### DESCRIPTION OF THE TASK
Select every line below containing the word "Цель".
=== Begin Enclosure ===
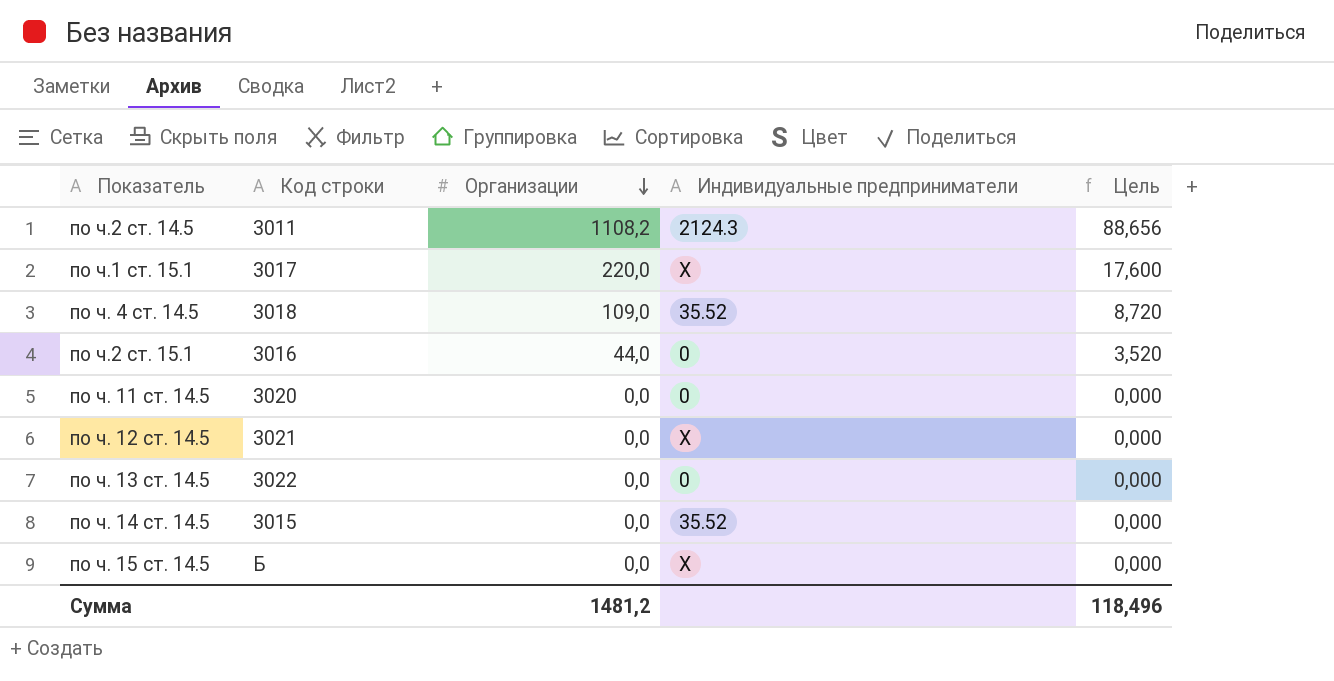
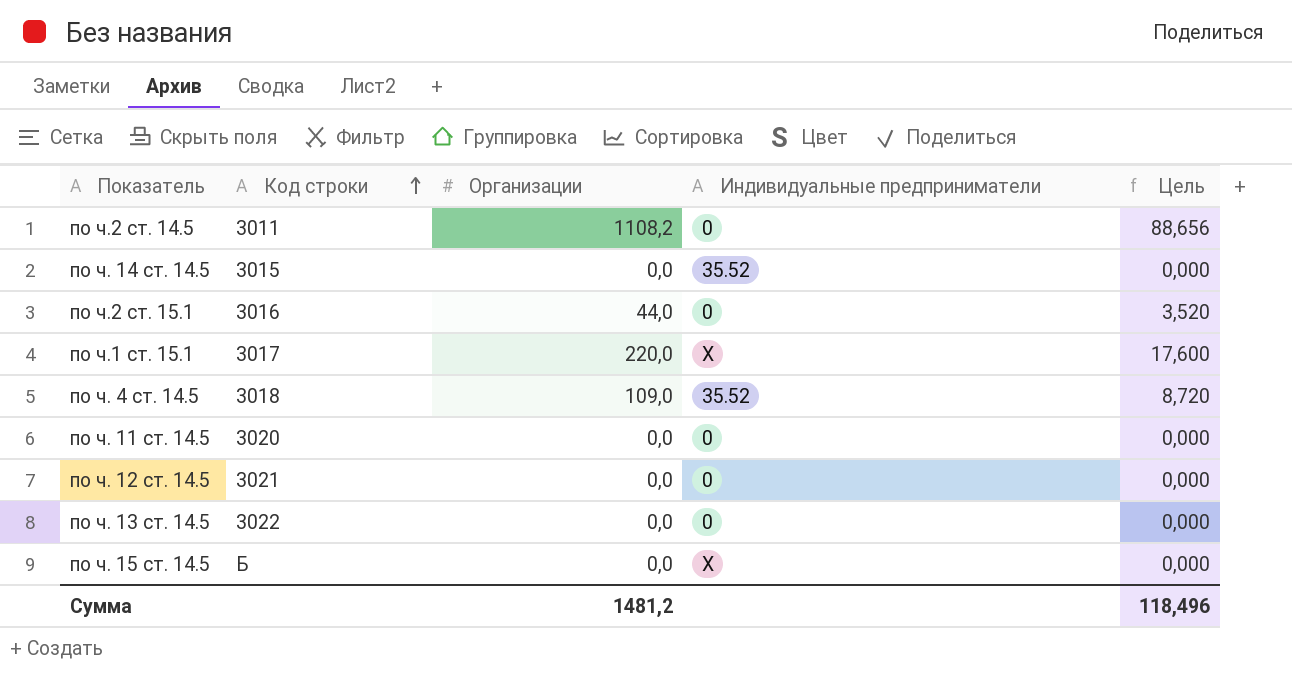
row order: Организации descending -> Код строки ascending
по ч.2 ст. 14.5 | Индивидуальные предприниматели: 2124.3 -> 0
по ч. 12 ст. 14.5 | Индивидуальные предприниматели: Х -> 0

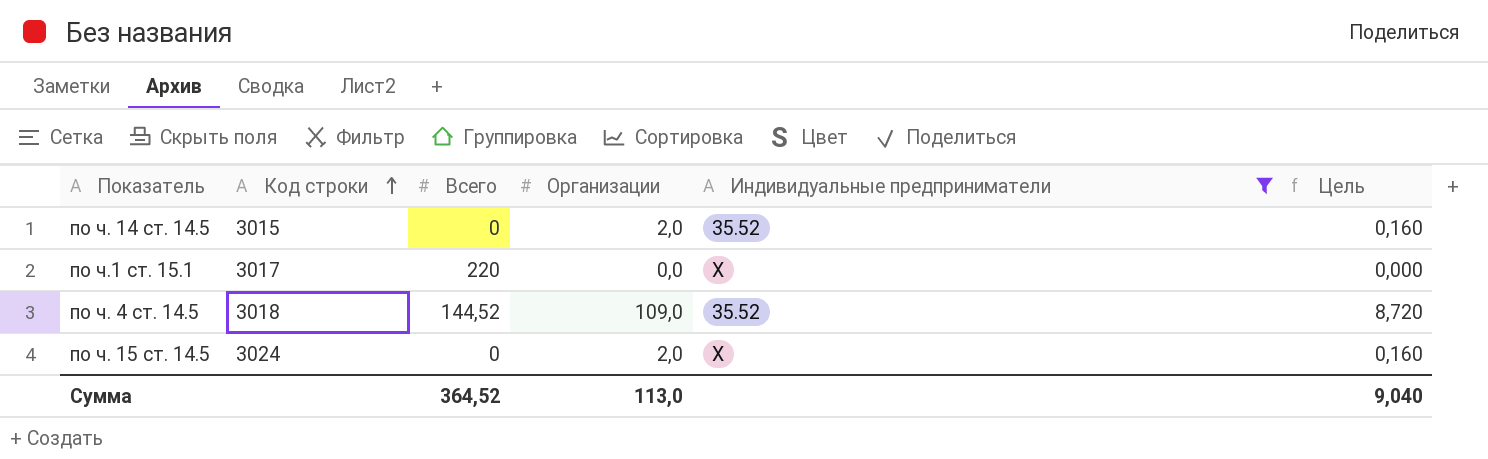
filter: none -> Индивидуальные предприниматели != 0
column Всего | position: none -> 3
по ч. 14 ст. 14.5 | Организации: 0,0 -> 2,0
по ч. 14 ст. 14.5 | Цель: 0,000 -> 0,160
по ч.1 ст. 15.1 | Организации: 220,0 -> 0,0
по ч.1 ст. 15.1 | Цель: 17,600 -> 0,000
по ч. 15 ст. 14.5 | Код строки: Б -> 3024
по ч. 15 ст. 14.5 | Организации: 0,0 -> 2,0
по ч. 15 ст. 14.5 | Цель: 0,000 -> 0,160
Сумма | Организации: 1481,2 -> 113,0
Сумма | Цель: 118,496 -> 9,040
=== End Enclosure ===
### SOLUTION TO THE PROBLEM
по ч. 14 ст. 14.5 | Цель: 0,000 -> 0,160
по ч.1 ст. 15.1 | Цель: 17,600 -> 0,000
по ч. 15 ст. 14.5 | Цель: 0,000 -> 0,160
Сумма | Цель: 118,496 -> 9,040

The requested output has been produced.